Snowflake is available across all three major cloud providers (AWS, Azure, and GCP) and in many regions worldwide for each of them. One critical decision is to select the right platform and area for your Snowflake account.

Make sure the features you are interested in are available on your platform, compare the storage prices (they are different), and keep in mind where you will access Snowflake from, as Snowflake will pass through egress charges to you on your bill. This isn’t just an optimization for cost but also for better performance since you will have much lower latency between your consumers and your Snowflake data.

 

Monitor resource usage

One of the most critical steps in managing Snowflake costs is to monitor resource usage regularly. This will help you identify areas where you can optimize resource utilization and reduce costs.

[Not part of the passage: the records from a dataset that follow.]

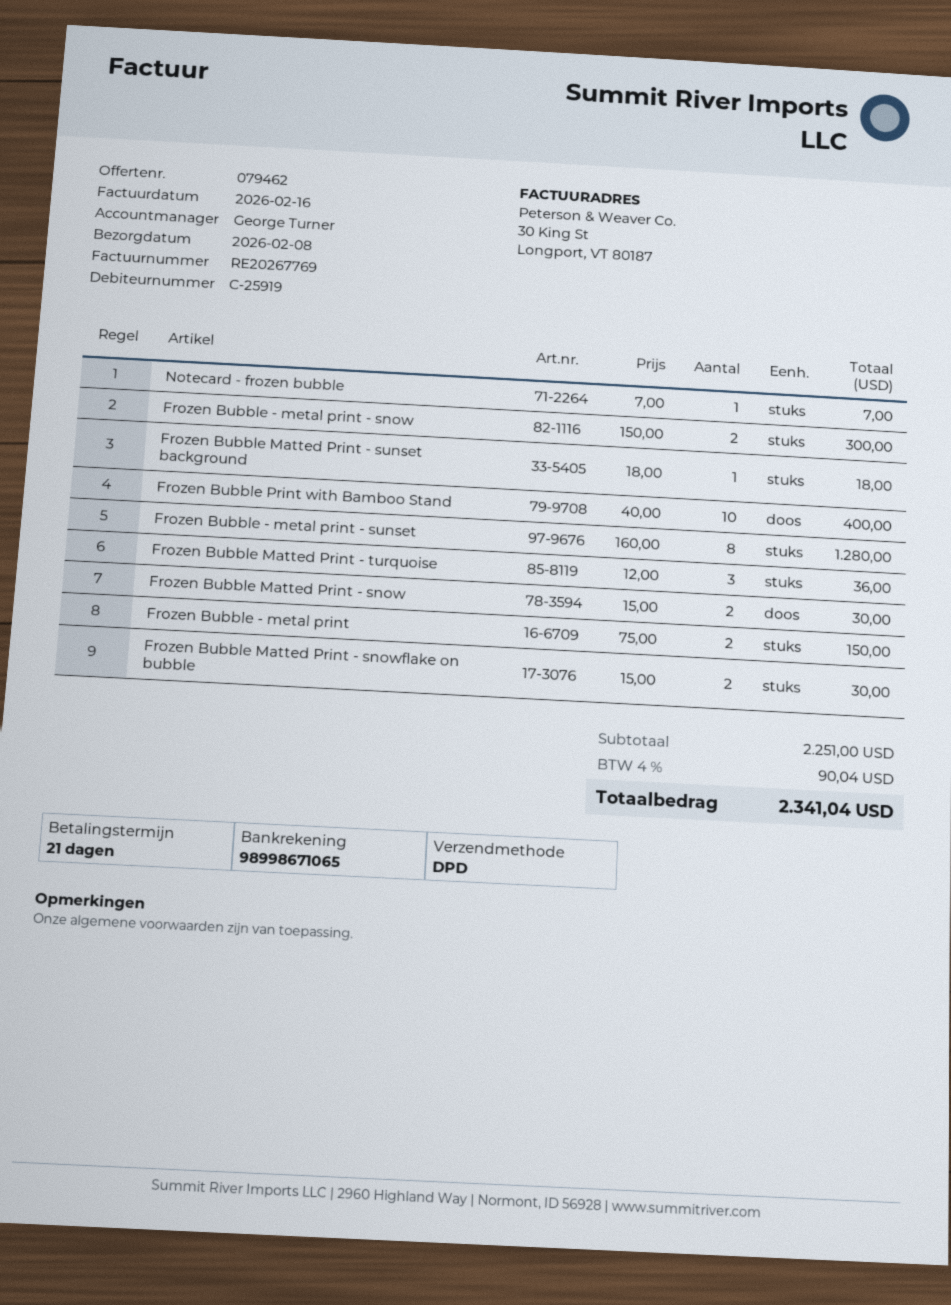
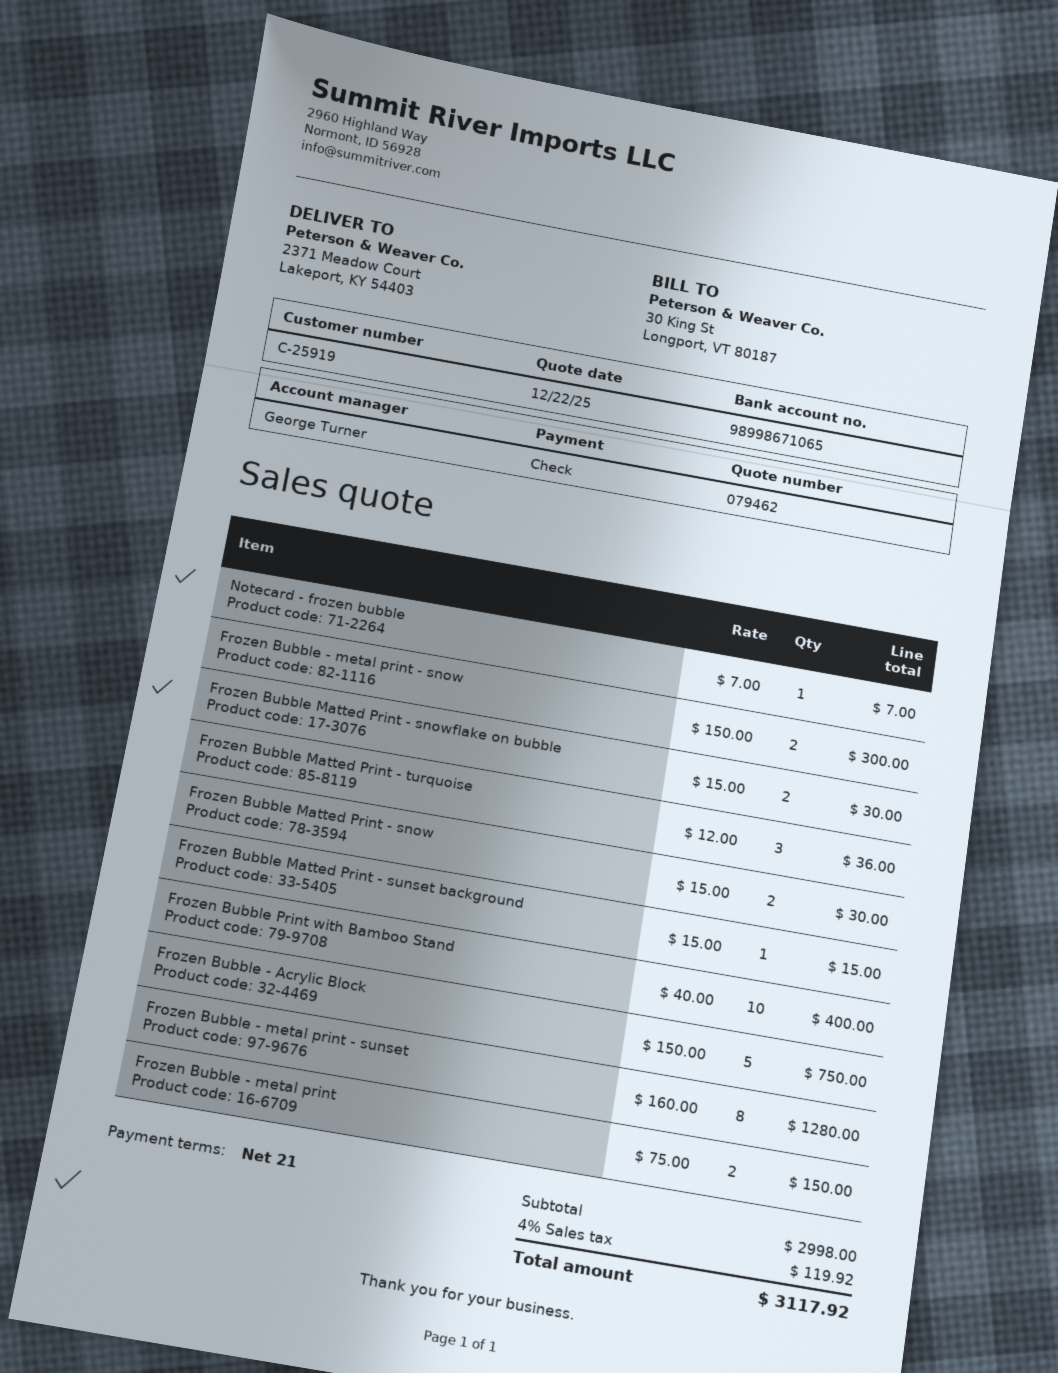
Frozen Bubble Matted Print - sunset background: 1 x 18.00 = 18.00 -> 1 x 15.00 = 15.00
Frozen Bubble - Acrylic Block: none -> 5 x 150.00 = 750.00
subtotal: 2251.00 -> 2998.00
tax: 4% = 90.04 -> 4% = 119.92
total: 2341.04 -> 3117.92

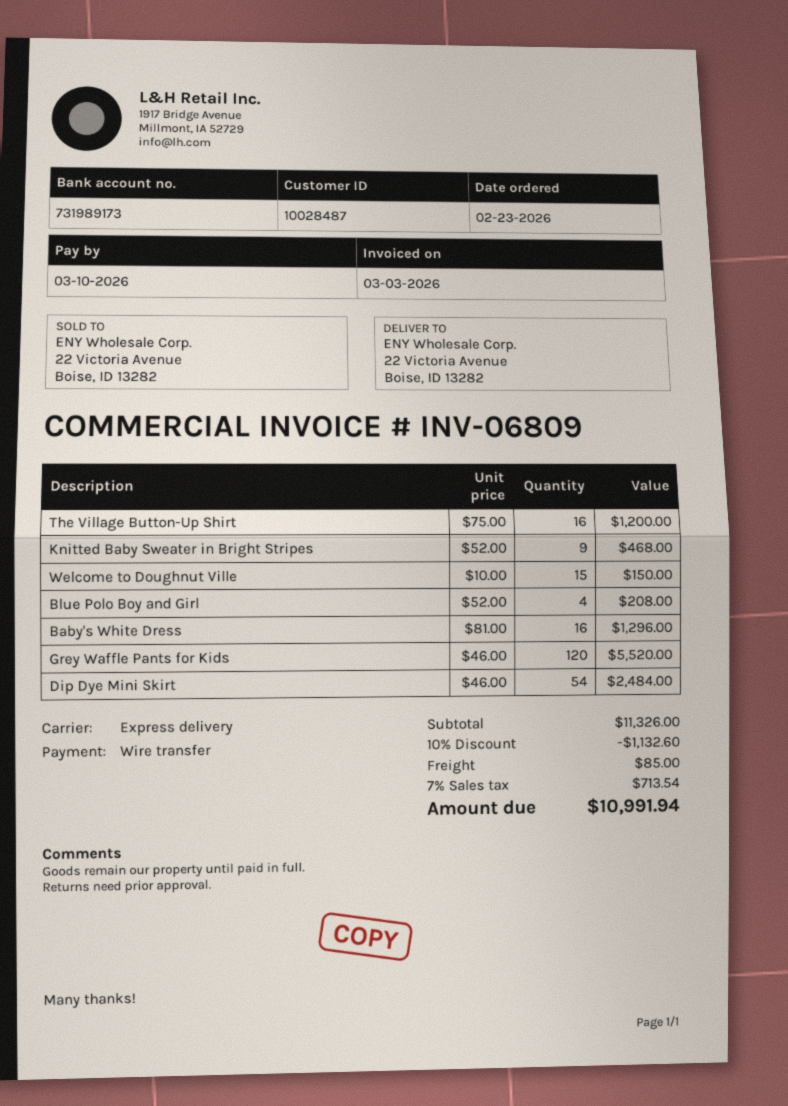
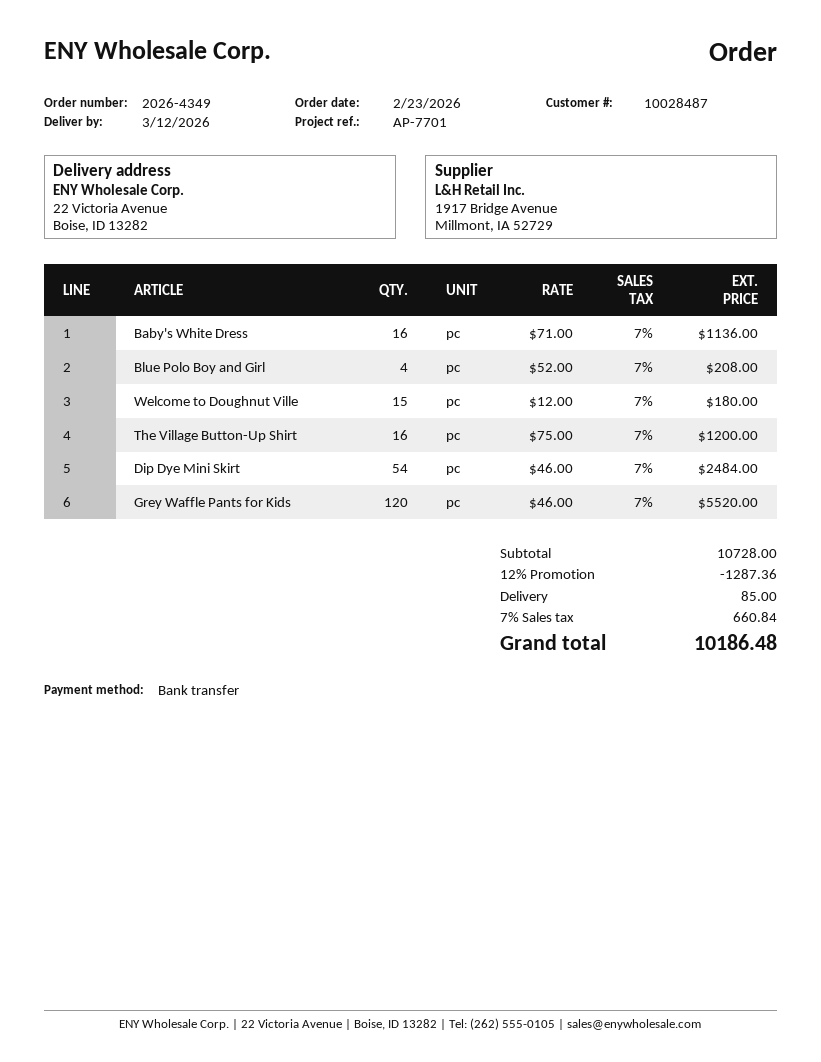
Knitted Baby Sweater in Bright Stripes: 9 x 52.00 = 468.00 -> none
Welcome to Doughnut Ville: 15 x 10.00 = 150.00 -> 15 x 12.00 = 180.00
Baby's White Dress: 16 x 81.00 = 1296.00 -> 16 x 71.00 = 1136.00
subtotal: 11326.00 -> 10728.00
discount: 10% = 1132.60 -> 12% = 1287.36
tax: 7% = 713.54 -> 7% = 660.84
total: 10991.94 -> 10186.48

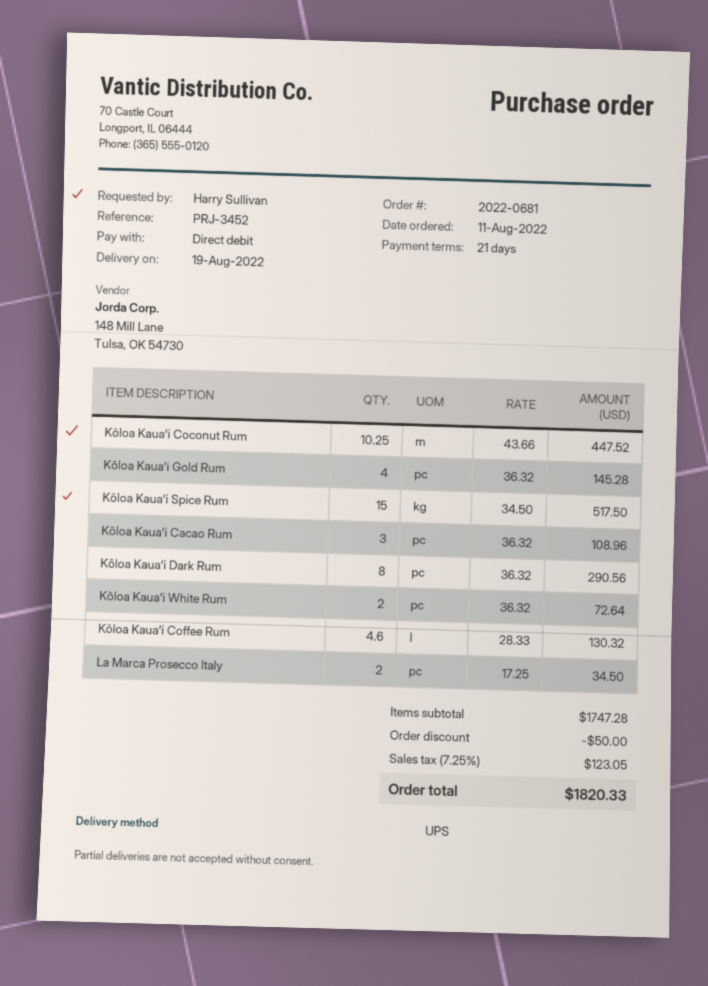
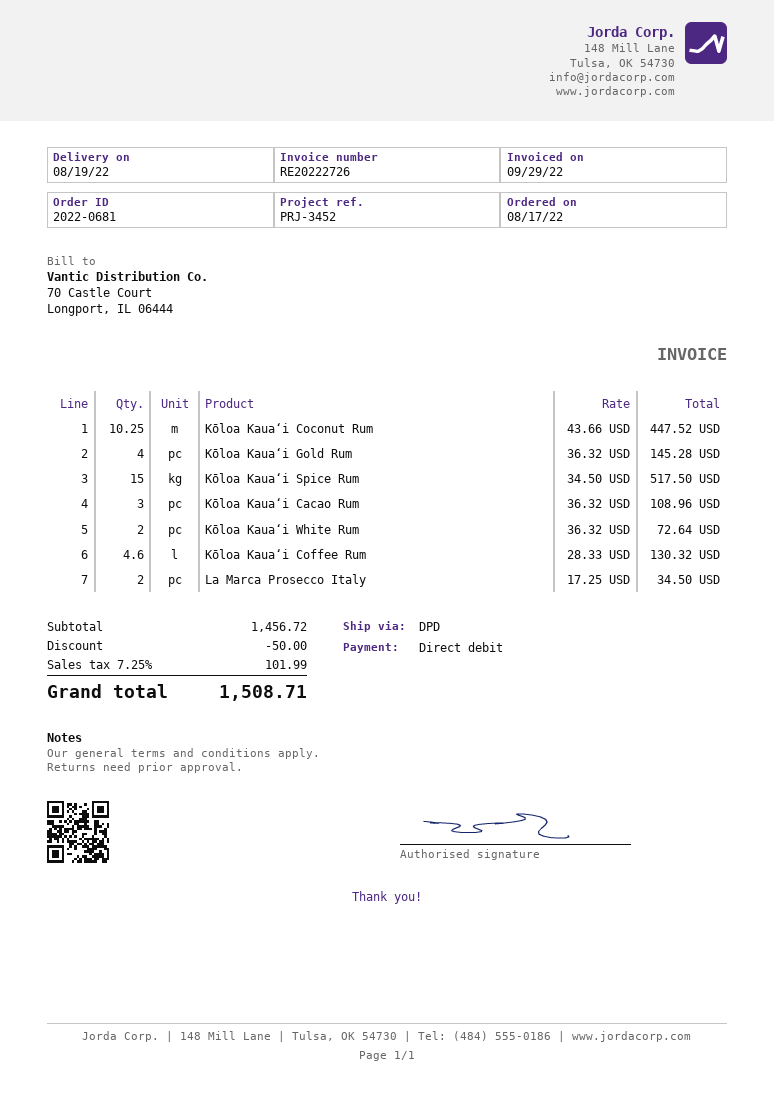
order date: 2022-08-11 -> 2022-08-17
shipping method: UPS -> DPD
Kōloa Kauaʻi Dark Rum: 8 x 36.32 = 290.56 -> none
subtotal: 1747.28 -> 1456.72
tax: 7.25% = 123.05 -> 7.25% = 101.99
total: 1820.33 -> 1508.71

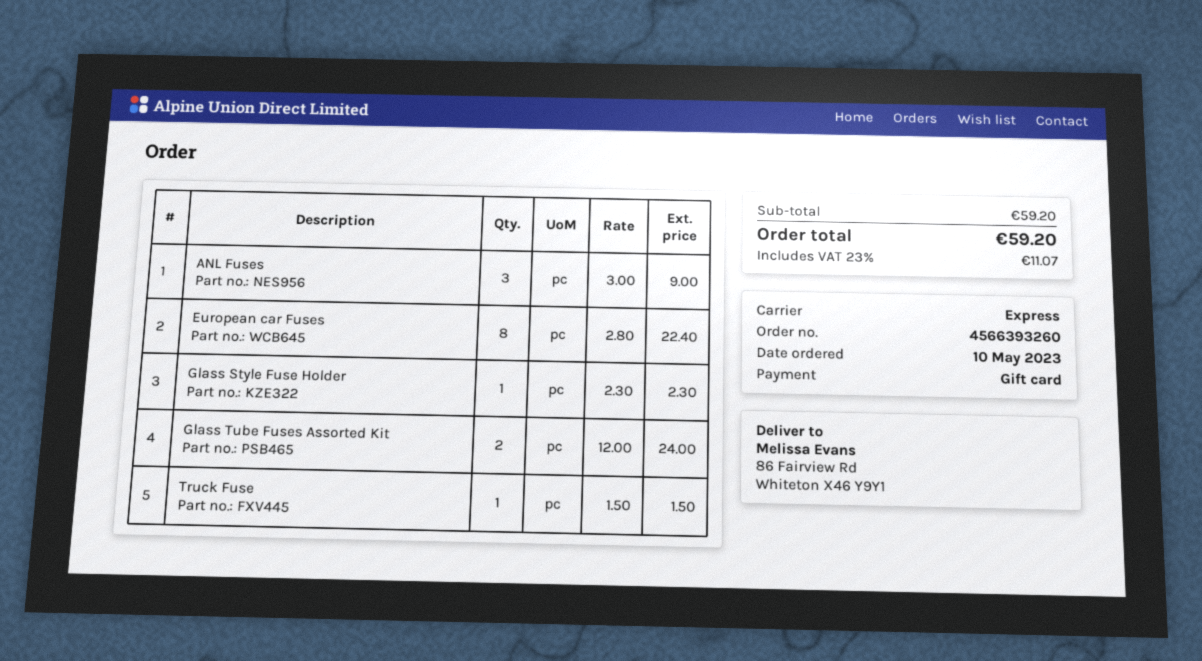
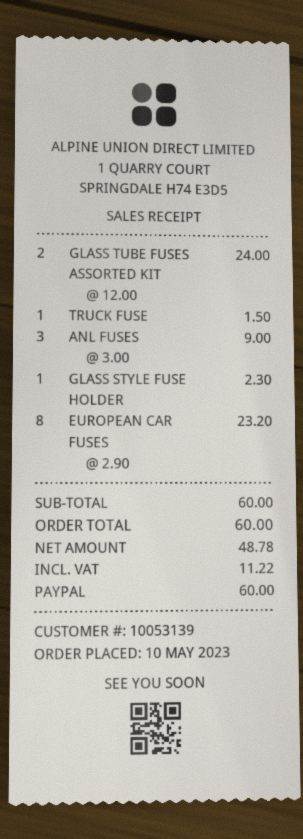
payment method: gift card -> PayPal
European car Fuses: 8 x 2.80 = 22.40 -> 8 x 2.90 = 23.20
subtotal: 59.20 -> 60.00
tax: 11.07 -> 11.22
total: 59.20 -> 60.00

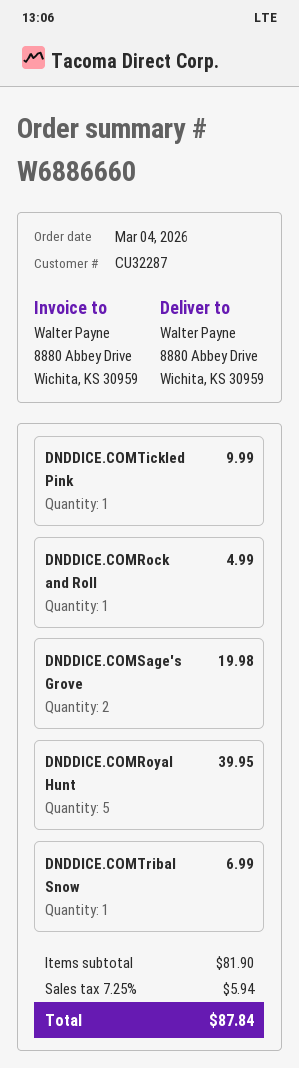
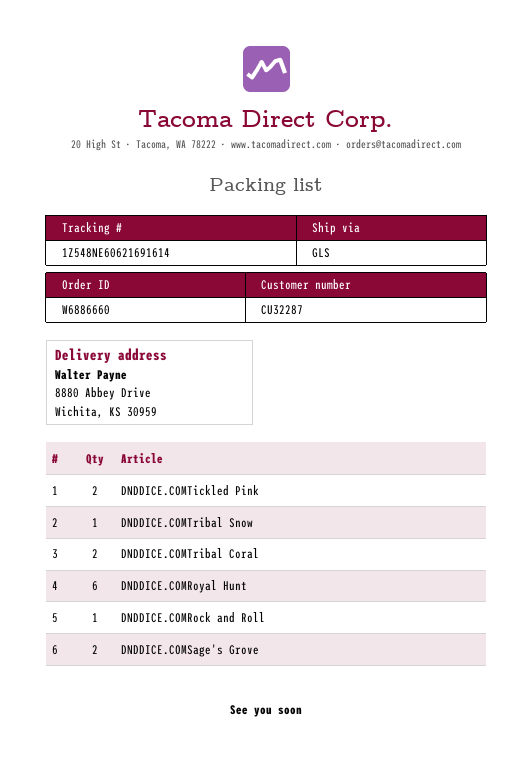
DNDDICE.COMTickled Pink: 1 -> 2
DNDDICE.COMRoyal Hunt: 5 -> 6
DNDDICE.COMTribal Coral: none -> 2

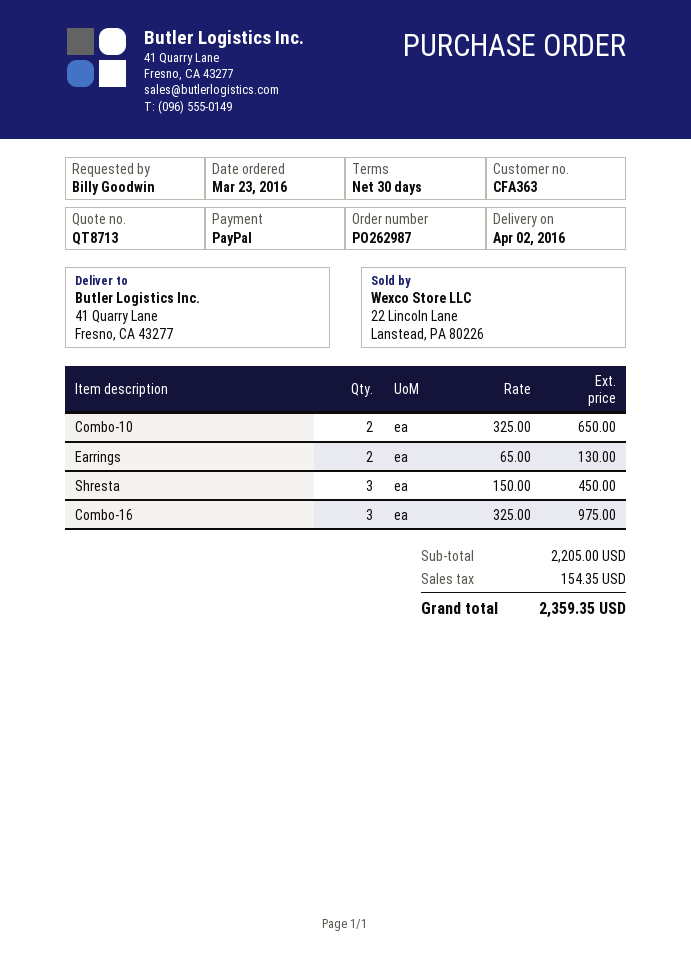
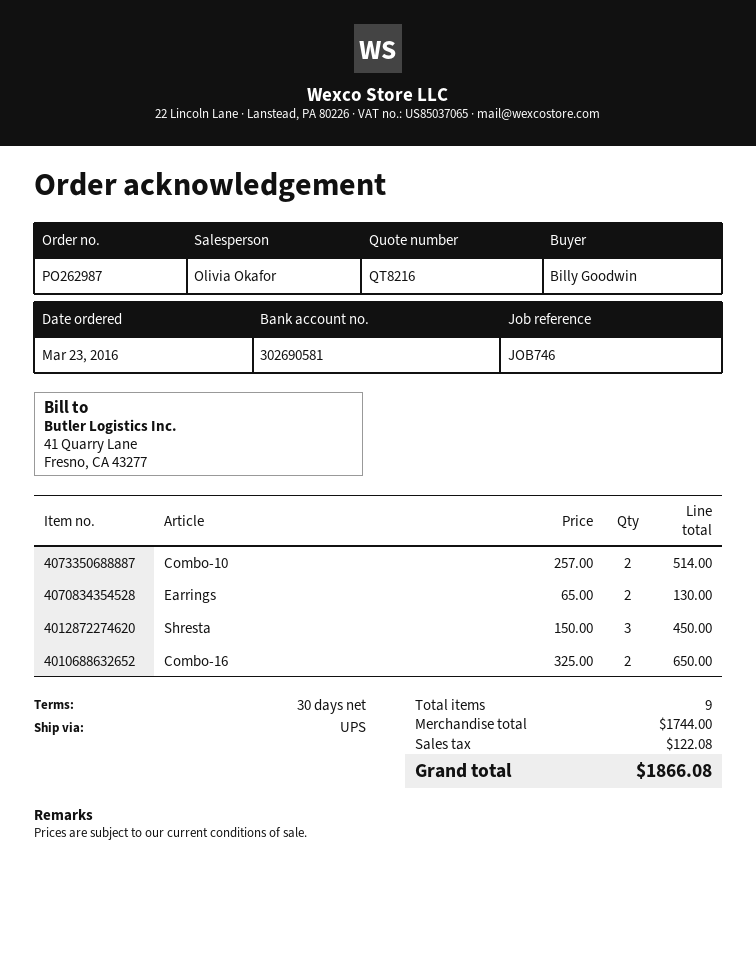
quote number: QT8713 -> QT8216
Combo-10: 2 x 325.00 = 650.00 -> 2 x 257.00 = 514.00
Combo-16: 3 x 325.00 = 975.00 -> 2 x 325.00 = 650.00
subtotal: 2205.00 -> 1744.00
tax: 154.35 -> 122.08
total: 2359.35 -> 1866.08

Snowflake provides an account usage dashboard that you can use to monitor usage across your organization. This dashboard provides detailed information on compute and storage usage, query activity, and other key metrics. You can use this information to identify areas where you can optimize resource utilization and reduce costs.

In addition, setting up cost alerts to prevent unexpected bills is crucial. You can set up alerts to notify you when you’re approaching a certain spending threshold, so you can take action to reduce usage or adjust resource allocation as needed.

Creating resource monitors to keep an eye on your virtual warehouse consumption is extremely simple. For example, this is a resource monitor that will notify a user called ‘consumptionAdmin’ when it reaches 75% of 1000 units, it will stop the warehouse but allow the queries to finish at 100%, or it will immediately shut it down at 110%:

create or replace resource monitor limiter with credit_quota=1000
  notify_users = (consumptionManager)
  triggers on 75 percent do notify
           on 100 percent do suspend
           on 110 percent do suspend_immediate

Optimize resource utilization

Another critical step in managing Snowflake costs is to optimize resource utilization. By identifying under and over-utilized resources and adjusting resource allocation based on usage patterns, you can reduce overall costs or at least the most power from your dollars.

Snowflake’s Query History view is an excellent first step for this. This view provides detailed information on computing activity across all warehouses to give you a global picture of activity.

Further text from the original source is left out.